From Katie Lehto
Monroe
To the Editor:
A district with five schools should put up a new school every 20 years. This allows the debt to state at a consistent level while providing long-term planning for replacing aging facilities. Even at that pace, there will always be a certain percentage of Monroe students (10-30%) who will be attending an 80-100 year old building at any given time. In addition to the 20-year cycle, there will be maintenance and renovation projects for each building along the way; I don’t know of any building that can go 100 years without any substantial renovation.
Twenty years after the original high school (now the current middle school) went up in 1939, Monroe put the new high school in 1959. Just 9 years after that, in 1968, taxpayers opted again for Northside. Nine years later, in 1977, they paid for Abe, and 9 years after that, in 1986, they did it again with Parkside.
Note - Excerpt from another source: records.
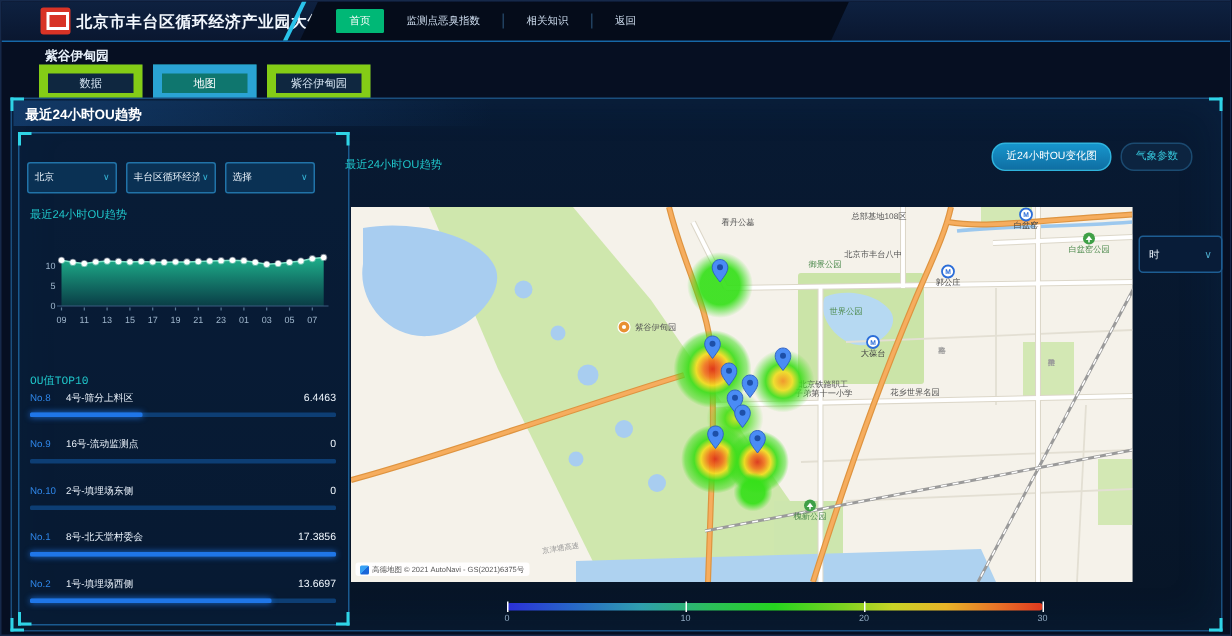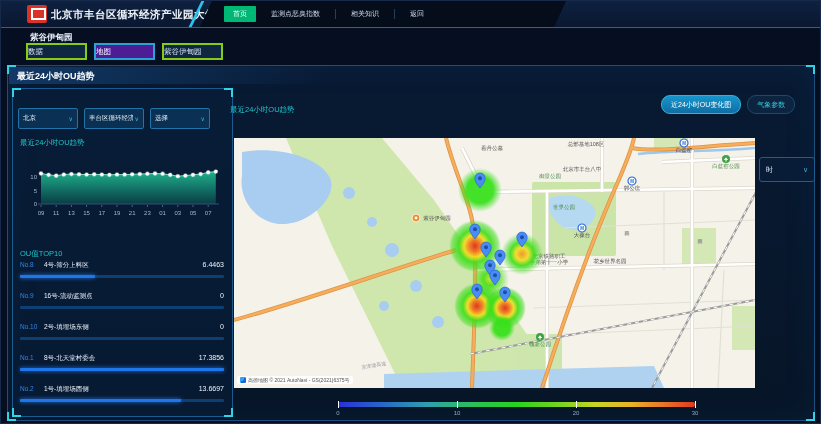--- a/index.html
+++ b/index.html
@@ -23,8 +23,8 @@
   
   .publish-label{position:absolute;left:29px;top:31px;font-size:8.5px;font-weight:bold;color:#e8f1fa;}
   .tabs{position:absolute;left:25px;top:42px;display:flex;gap:7px;}
-  .tab{width:57px;height:13px;line-height:13px;font-size:7.5px;color:#d5e4f2;
-    background:#0f2740;border:2px solid #84cc16;cursor:pointer;}
+  .tab{width:57px;height:13px;line-height:13px;text-align:center;font-size:7.5px;color:#d5e4f2;
+    background:#0f2740;border:6px solid #84cc16;cursor:pointer;}
   .tab.active{background:#4c1d95;border-color:#2aa3d4;color:#fff;}
   
   .main-panel{position:absolute;left:6px;top:64px;width:808px;height:356px;

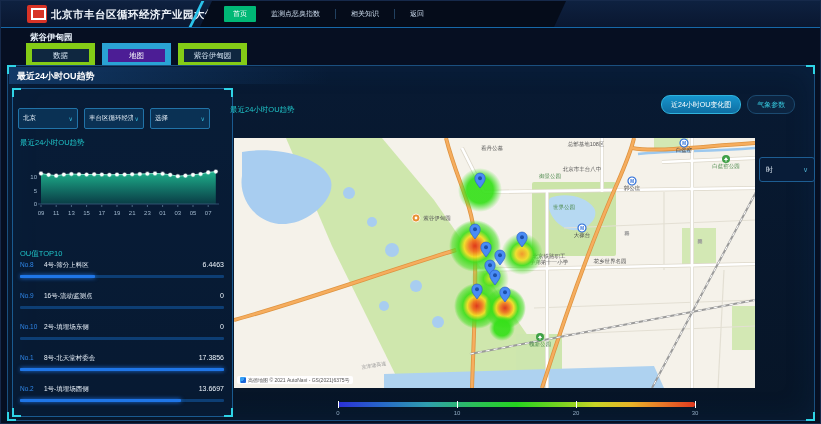--- a/index.html
+++ b/index.html
@@ -25,7 +25,7 @@
   .tabs{position:absolute;left:25px;top:42px;display:flex;gap:7px;}
   .tab{width:57px;height:13px;line-height:13px;text-align:center;font-size:7.5px;color:#d5e4f2;
     background:#0f2740;border:6px solid #84cc16;cursor:pointer;}
-  .tab.active{background:#4c1d95;border-color:#2aa3d4;color:#fff;}
+  .tab.active{background:#0f766e;border-color:#2aa3d4;color:#fff;}
   
   .main-panel{position:absolute;left:6px;top:64px;width:808px;height:356px;
     border:1px solid #1a4f7e;background:linear-gradient(180deg,#081a33,#071527);

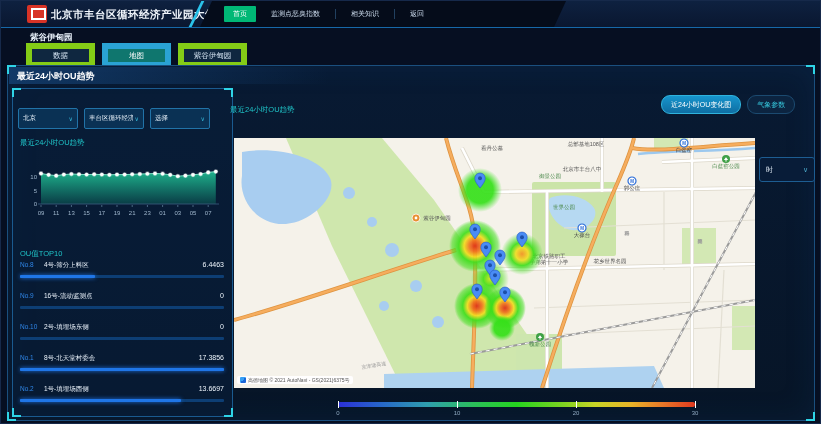--- a/index.html
+++ b/index.html
@@ -47,7 +47,7 @@
   .dd .val{font-size:6.5px;color:#eaf3fb;white-space:nowrap;overflow:hidden;max-width:44px;}
   .dd .chev{margin-left:auto;color:#36b7d8;font-size:6px;}
   .sub-title{position:absolute;left:7px;color:#1fc4c8;font-size:7.5px;}
-  .st-chart{top:49px;} .st-top{top:160px;}
+  .st-chart{top:49px;} .st-top{top:160px;font-family:Liberation Mono, monospace;}
   #trend-chart{position:absolute;left:2px;top:60px;}
   .ranking{position:absolute;left:7px;top:172px;width:204px;}
   .rk-item{height:22px;margin-bottom:9px;}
Parkside was the last time Monroe put up a new school. We are already nearly 20 years behind schedule. The decision not to build a new school because of an increase in taxes isn’t fair to previous generations. If we don’t build this school, we will soon have gone 40 years without building a single school, while one generation put up three in 30. You can debate the reasons why it may have been different back then, but it changes nothing about the financial burden they took on so that we can have what we have today.
It also isn’t fair to future generations to leave them playing catch-up. If we want Monroe to be the place that “Brings You Back,” we need to have infrastructure that can compete with other communities; this will never get less expensive. We want people to stay here, raise their kids here, and invest in our economy, because frankly, a community that can’t retain or recruit new residents dies.
We owe it to those before us that laid the groundwork for our beautiful community, and we owe it to those after us who will carry it on after we are gone. This is our legacy. It’s our turn. Vote Yes for Monroe on November 8.